Estella et son père arrivent à Pragelato
Dans le costume féminin traditionnel de Pragelato, la toque constitue l’élément le plus caractéristique. Sa forme particulière est parfaitement reproduite dans les planches d’Estella Canziani (1887-1964), peintre et écrivain italo-britannique qui découvrit en 1912 les montagnes piémontaises et leur culture matérielle et immatérielle, c’est-à-dire la musique, les chants et les légendes. Les planches, peintes à la détrempe, étaient destinées à illustrer le journal de voyage qu’elle rédigeait.
Destiné à un public anglais, ce dernier a été traduit et publié en Italie en 1917 sous le titre Piémont. Au cours de son périple dans les montagnes, la jeune voyageuse est accompagnée par son père Enrico, ingénieur de profession, qui l’assiste dans ses recherches sur le terrain, dans le choix des sujets à représenter et dans la rédaction des textes. La façon dont le paysage et le village de Pragelato, « dans sa grande route », apparaissaient alors à la fille et au père. est illustrée par les planches suivantes.
Des atmosphères à la Rembrandt
Dans la peinture de Canziani, la description précise de la manière de s’habiller s’accompagne du choix d’un sujet intéressant en ce qu’il saisit la personne au cours d’une activité ou dans l’utilisation d’un lieu.
En d’autres termes, les tableaux dans lesquels apparaissent des costumes traditionnels appartiennent à la peinture de genre, dont l’école la plus célèbre est l’école hollandaise du XVIIe siècle. En visite dans une famille locale, l’auteur écrit : « … par une porte basse traversant l’étable, nous nous sommes retrouvés dans la cuisine. Une grande pièce aux murs blancs enduits mais noircis par le temps, une armoire en bois, des cordes d’oignons suspendues aux chevrons et un foyer en pierre sur lequel mijotait une marmite de bouillon.

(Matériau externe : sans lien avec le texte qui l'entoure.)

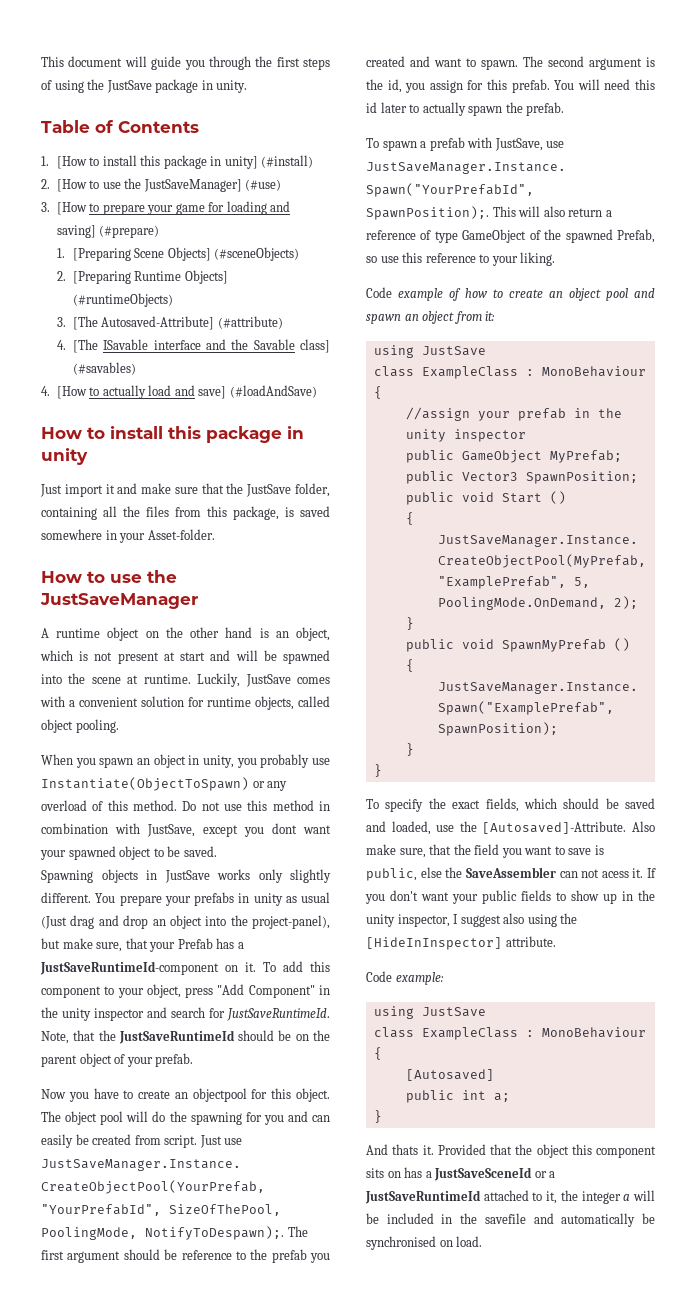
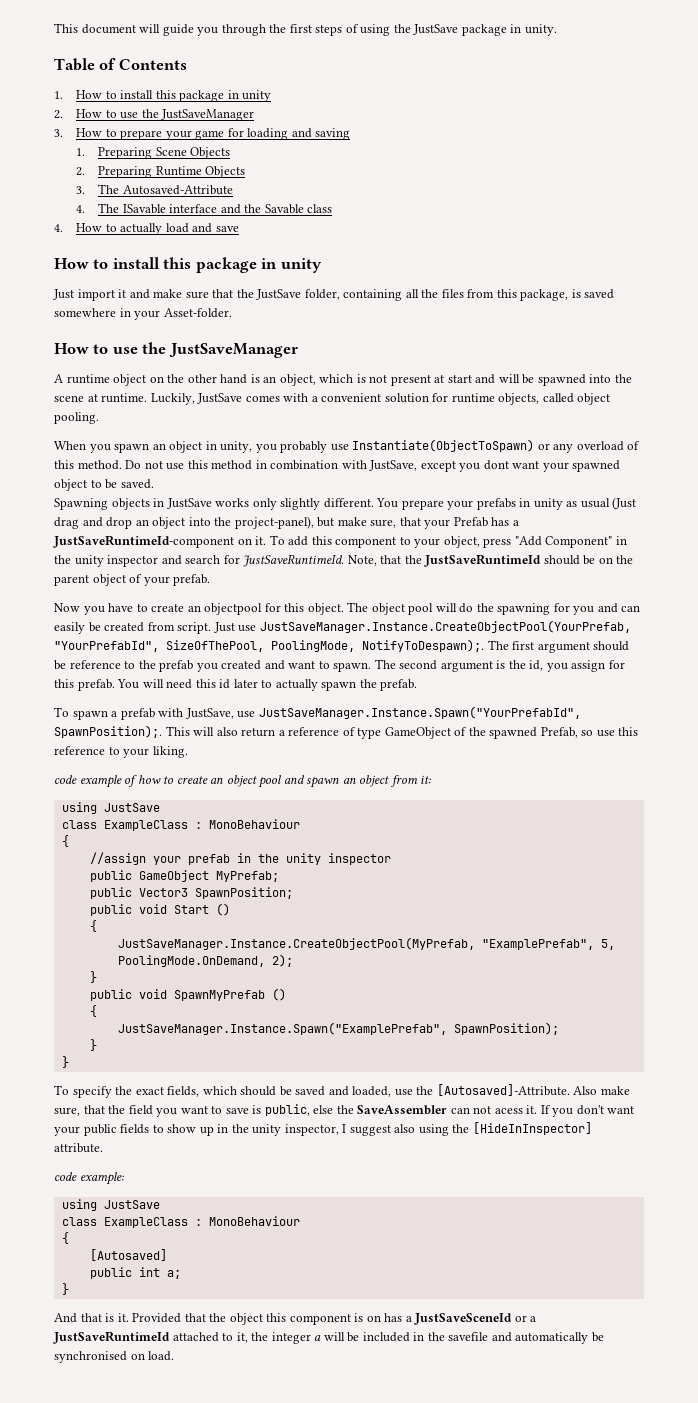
[56,155,314,169] [41,178,282,192] [41,202,87,215] [How to install this package in unity] (#install) // 2. [How to use the JustSaveManager] (#use) // 3. [How -> [76,90,272,102] [54,109,255,121] [54,128,103,137] How to install this package in unity // 2. How to use the JustSaveManager // 3. How
[56,225,160,238] [56,247,300,261] [56,270,228,284] [72,293,173,307] [56,316,283,330] [56,339,98,353] saving] (#prepare) // 1. [Preparing Scene Objects] (#sceneObjects) // 2. [Preparing Runtime Objects] (#runtimeObjects) // 3. [The Autosaved-Attribute] (#attribute) // 4. [The -> [315,128,351,140] [76,147,231,159] [76,166,246,178] [76,184,233,195] [76,203,120,213] saving // 1. Preparing Scene Objects // 2. Preparing Runtime Objects // 3. The Autosaved-Attribute // 4. The
[300,339,330,353] [72,362,136,375] [41,386,87,399] class] (#savables) // 4. [How -> [307,204,333,213] [54,223,103,232] class // 4. How
[198,385,317,399] save] (#loadAndSave) -> [215,226,239,232] save
[366,287,392,298] Code -> [54,775,77,784] code
[366,971,392,982] Code -> [54,1172,77,1181] code
[392,1144,419,1155] thats -> [80,1313,115,1322] that is
[366,1168,384,1178] sits -> [354,1313,364,1322] is

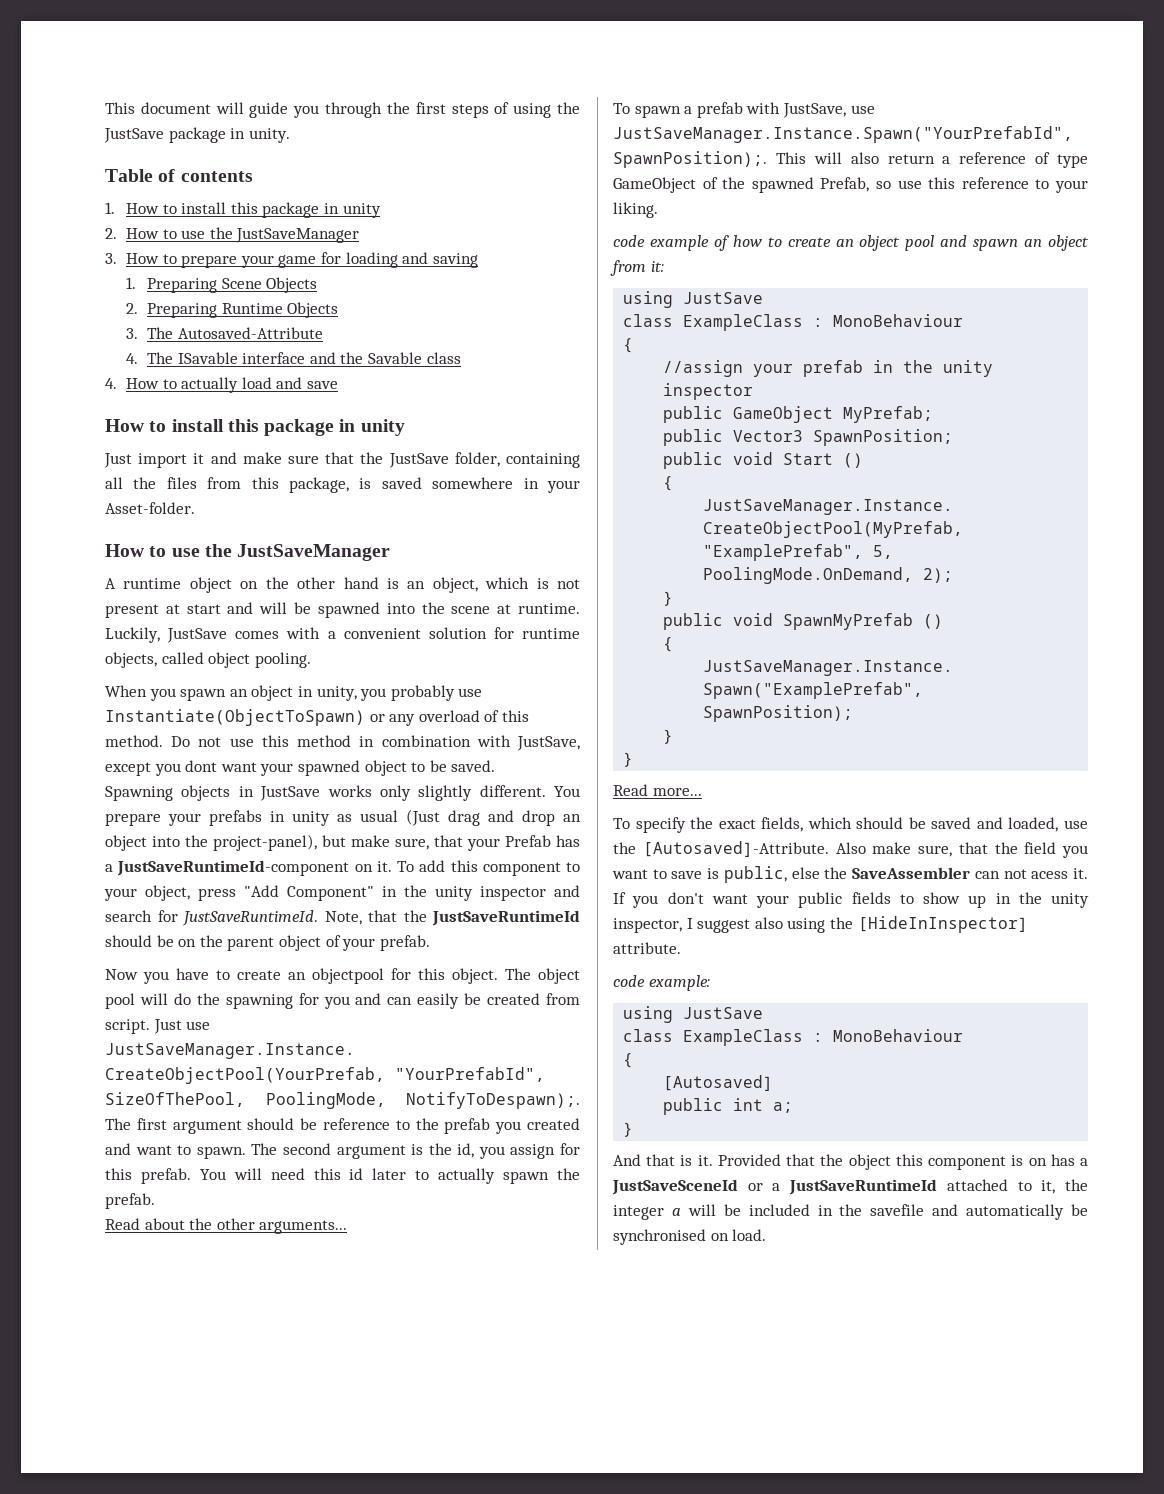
[118,59,187,70] Contents -> [180,171,253,182] contents
(418, 685) none -> [105,1218,348,1234] // Read about the other arguments...
(69, 1062) none -> [613,784,702,796] // Read more...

Il y avait aussi des chaudières en cuivre pour la lessive, des louches et des spatules accrochées aux murs en abondance. Nous avons également vu des caisses en bois grossièrement sculptées. La mère nous a demandé de nous asseoir à la longue table grossière, en attendant son mari, pendant qu’elle remuait le bouillon et s’occupait d’autres tâches. Le mari est arrivé et a rapidement sorti son violon pour s’asseoir avec nous autour de la table. Quel magnifique sujet pour Rembrandt que cette cuisine, le violoniste, la mère et la fille qui l’écoutaient attentivement ».

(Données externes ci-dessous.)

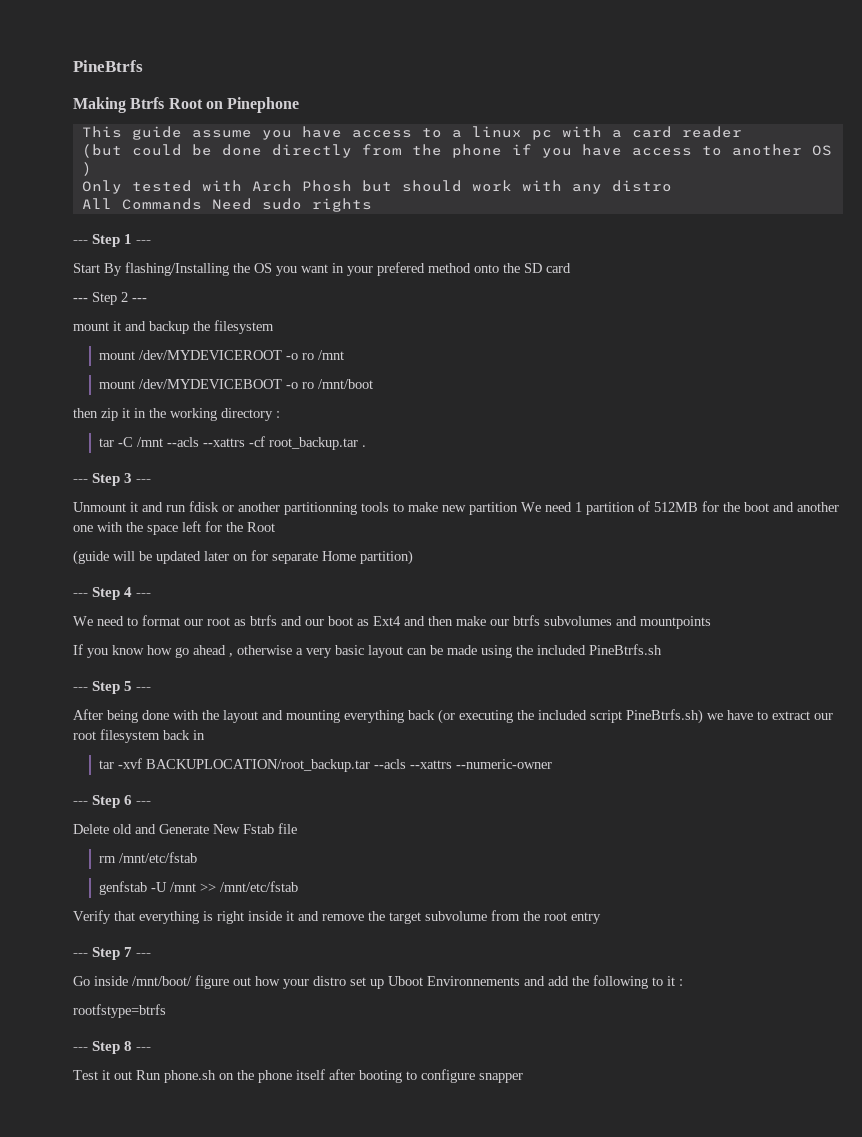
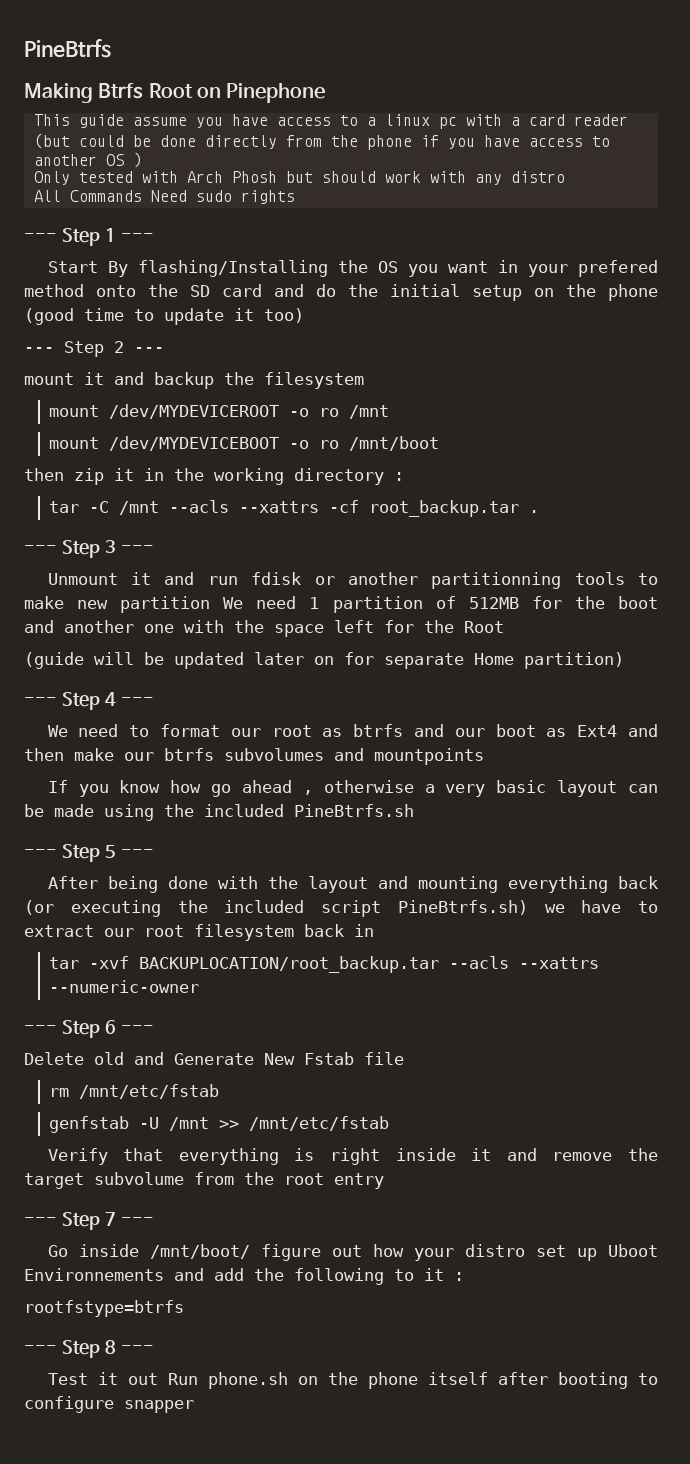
(571, 268) none -> [274,284,658,301] [24,308,304,325] and do the initial setup on the phone (good time to update it too)

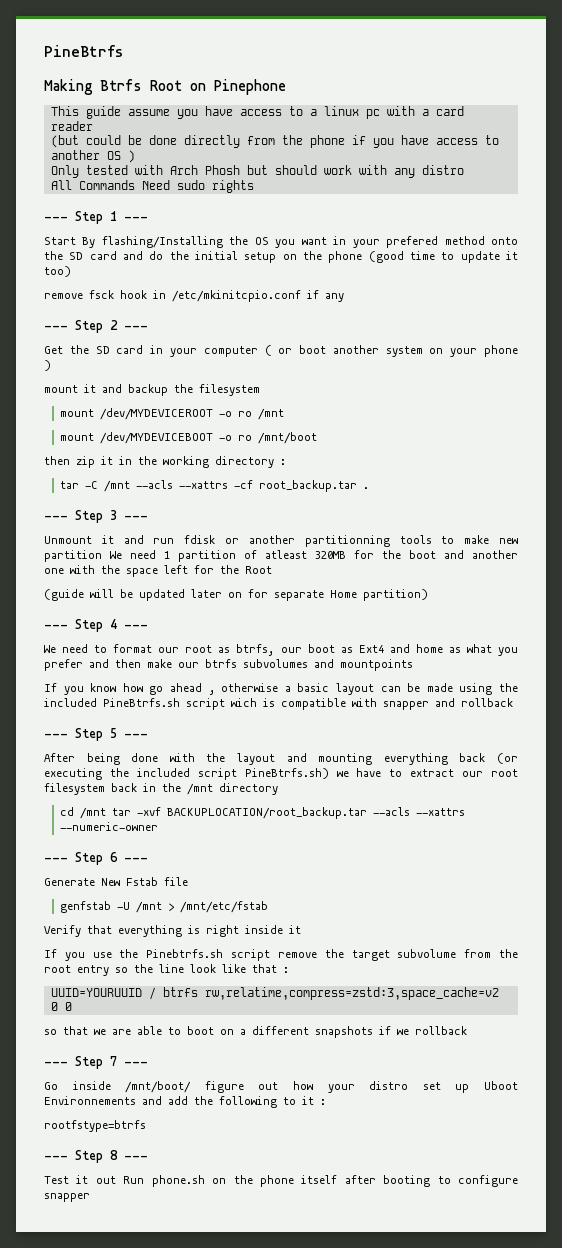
[24,341,164,357] --- Step 2 --- -> [44,290,344,302] [44,320,148,333] [44,345,518,357] [44,360,51,371] remove fsck hook in /etc/mkinitcpio.conf if any // --- Step 2 --- // Get the SD card in your computer ( or boot another system on your phone )
[468,597,519,609] 512MB -> [265,550,346,559] atleast 320MB
[353,724,445,737] btrfs and -> [236,644,275,656] btrfs,
(658, 730) none -> [415,644,518,656] [44,659,109,671] home as what you prefer and
[445,784,486,797] very -> (291, 689) none
(414, 810) none -> [186,698,513,710] script wich is compatible with snapper and rollback
(374, 930) // -> [162,783,278,795] [59,807,106,819] the /mnt directory // cd /mnt
[24,1052,164,1065] Delete old and -> (148, 859) none
[49,1084,220,1099] // rm /mnt/etc/fstab -> (188, 881) none
[219,1120,240,1129] >> -> [167,903,174,911] >
[506,1148,537,1161] and -> [44,949,271,961] // If you use the Pinebtrfs.sh script
(384, 1181) none -> [115,964,289,973] [50,987,499,1000] [50,1002,72,1011] [44,1026,467,1038] so the line look like that : // UUID=YOURUUID / btrfs rw,relatime,compress=zstd:3,space_cache=v2 0 0 // so that we are able to boot on a different snapshots if we rollback

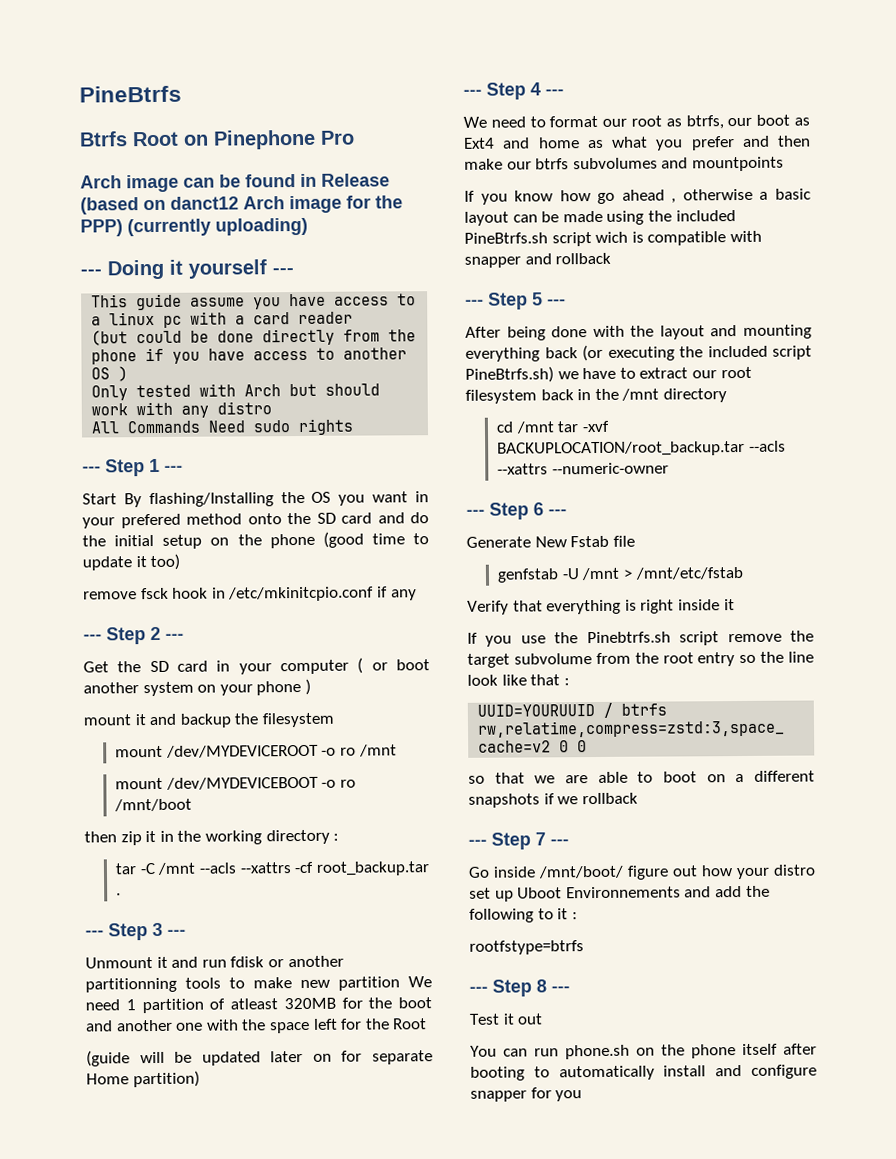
[44,79,93,95] Making -> (182, 94) none
(286, 87) none -> [320,130,355,145] [80,173,390,193] [80,195,403,215] [80,217,308,237] [80,259,294,280] Pro // Arch image can be found in Release (based on danct12 Arch image for the PPP) (currently uploading) // --- Doing it yourself ---
[204,165,240,175] Phosh -> (282, 390) none
[123,1176,145,1184] Run -> [470,1045,559,1057] // You can run
[458,1175,518,1187] [44,1193,90,1202] configure snapper -> [558,1064,817,1081] [470,1087,583,1102] automatically install and configure snapper for you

Rembrandt (1606-1699), le grand maître hollandais, a peint des scènes de la vie quotidienne avec des personnes dont nous comprenons les sentiments.
Dans Pénitence
Canziani a dû être frappée par le décorativisme des vêtements portés par les femmes et les jeunes filles de Pragelato, si l’on en juge par le nombre de planches qu’elle y consacre, bien plus important que dans les autres communautés alpines qu’elle a visitées.
Les scènes décrites sont diverses, mais celle qui est la plus intéressante, car le gros plan permet de saisir les détails du costume, s’intitule En pénitence : on y voit une petite fille, peut-être trop vive, qui, soulevée du sol et assise sur le rebord de la fenêtre, est gentiment réprimandée par sa mère. Leurs visages sont représentés de profil et se touchent presque.
Bouts d’anciens vêtements sacrés et feuilles d’archives
L’auteur note : « Toutes les femmes, jeunes ou vieilles, portent sur le front un bonnet avec des broderies, des rubans et des dentelles ingénieusement disposés, qui se déploie vers l’arrière, comme un éventail ouvert… Jusqu’à l’âge de douze ou quinze ans, les filles portent des bonnets ajustés sur la tête, avec des rubans de couleurs vives sur la nuque, dans le style illustré dans le tableau XII.
Le bonnet à éventail leur est donné lorsqu’elles ont grandi et elles sont très fières de l’avoir ». Pour la confection de la toque, on a souvent utilisé des chutes de tissus de soie travaillés provenant d’anciens vêtements sacrés qui n’étaient plus utilisés. En revanche, pour la structure de soutien, il a fallu recourir à des matériaux disponibles localement. De vieilles feuilles manuscrites épaisses, des papiers provenant des archives paroissiales ou des lettres de famille qui n’étaient plus utilisées se sont avérées particulièrement appropriées.